# What do I need in my kitchen? Tools/Cookware Reccomendations, please!



## katrinas (Feb 27, 2012)

I've been cooking for a long time, but finally realized this is what I love and want to do. Probably not professionally, but I really like spending my time in the kitchen.

Well, I have a set of pots/pans. They are WearEver Freedom 18/8 Stainless Steel. We got a knife set with the pots & pans, but they are kinda crappy. The blade keeps coming out of the handle of one of them. Yet, my Mom refuses to trash it. If I ever get a chance, that bugger is gone!

And a bunch of random utensils, and a hand mixer. A pizza pan and a 13"x9" baking pan. That is basically everything I have. Oh, and a crock-pot.

What items would you recommend I need? I've got a small budget.

I tried the search bar, but either I'm lacking in sleep or just blind!

Katrina


----------



## kitson (Mar 5, 2012)

I think your tools are very good,much better than mine. I am a new cook but I like cooking. Let's make more delicious food.


----------



## denverveggienut (Mar 8, 2012)

Here are some things I find extremely useful:

12" cast iron skillet

8" cast iron skillet

big stock pot

saucepan

bamboo stirring stick

metal spatula/burger flipper

big spoon

ladle

colander (bonus if it fits into your stockpot)

Chinese cleaver (a thinner vegetable one rather than the bone-crushing ones)

paring knife

some method of sharpening the knives

wood cutting board

second cutting board if you do meat/chicken/fish

box grater

peeler

big Chinese bowls- good for prepped veggies, eating cereal, soup etc.

a couple of even bigger bowls for mixing things

Mason jars for food storage

A lot of this stuff can be cheap, cheap, cheap. You probably already have a stock pot and a saucepan in your set, so no worries there. The cast iron stuff takes a little extra care, but it is inexpensive, works very well, as is versatile. You can bake in it, too. Basically, you need a big one and a little one. I measured the top diameter of mine, not the base. Anyway, 8" versus 12" makes it sound like they're close in size, but they're really not. Lodge is the only remaining US maker of cast iron, and their stuff is good and comes pre-seasoned. Make sure to keep hot pads near the stove. Cast iron teaches you to use them, because the handles get hot! It is nice to have lids for your cast iron skillets. If some of your existing lids fit the new skillets, then you're good to go. The cast iron lids are heavy and expensive.

I like Chinese cleavers. Most folks like Chef's knives. People say good things about Victorinox/Forschner knives. Like the skillets, just get a big one (for most things) and a small one (for detail work). Make sure you have some method for sharpening. Self-adhesive sandpaper of various grits stuck to mousepads is supposedly an effective way to get knives "scary sharp." I used a Crock Stick for years, and am now moving to Japanese waterstones, but there is a learning curve for that, and they're not cheap. 
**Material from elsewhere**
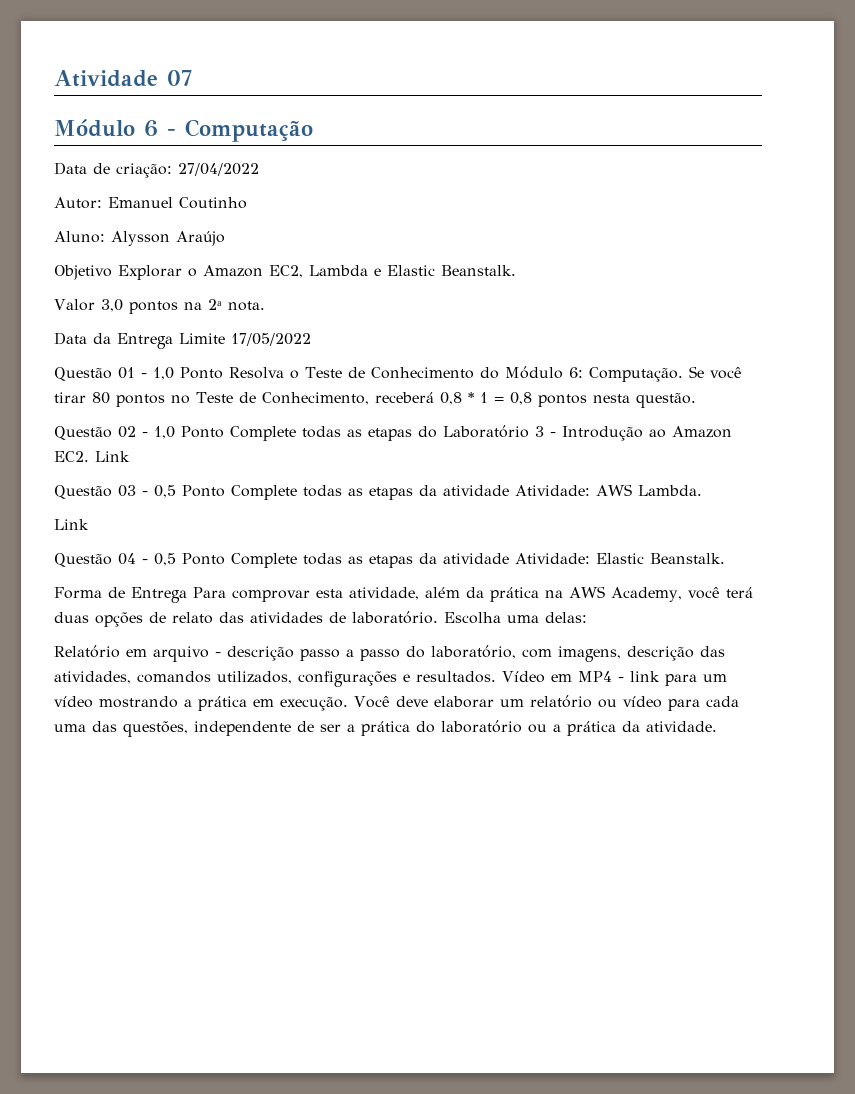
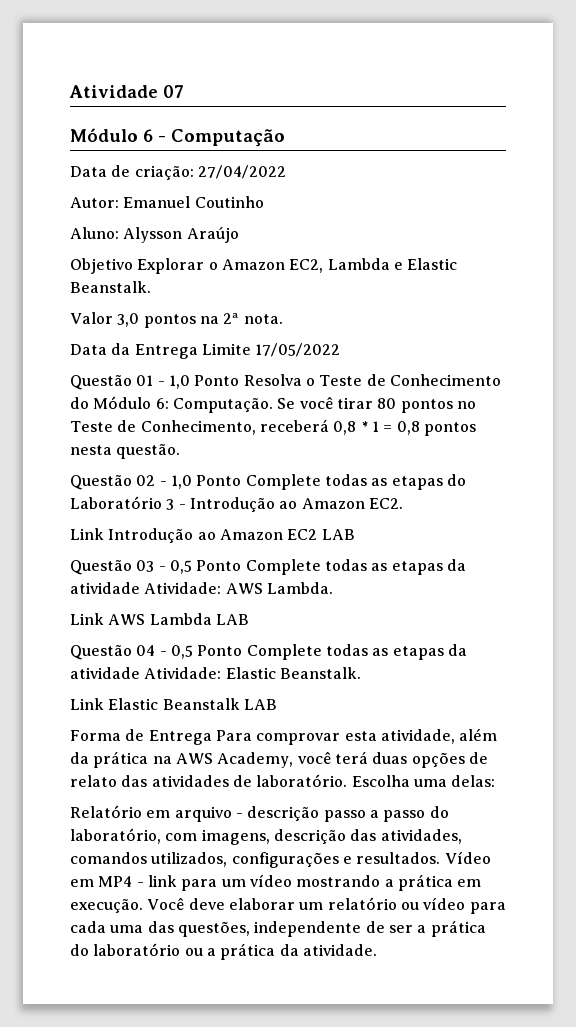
[95,451,130,462] Link -> [70,528,355,543] // Link Introdução ao Amazon EC2 LAB
(89, 524) none -> [108,613,249,625] AWS Lambda LAB
(725, 558) none -> [70,698,277,710] // Link Elastic Beanstalk LAB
A big cutting board makes things easier. Stay away from cutting boards made of glass or hard plastic or any kind of stone. They'll dull the knives.

I like Mason jars for food storage. They don't work with everything, of course (think- leftover pizza!), but for the things that do work for, they work very well because the glass doesn't retain odors or warp out of shape in the dishwasher.

Hope this is helpful!

John Bratton

Denver, CO


----------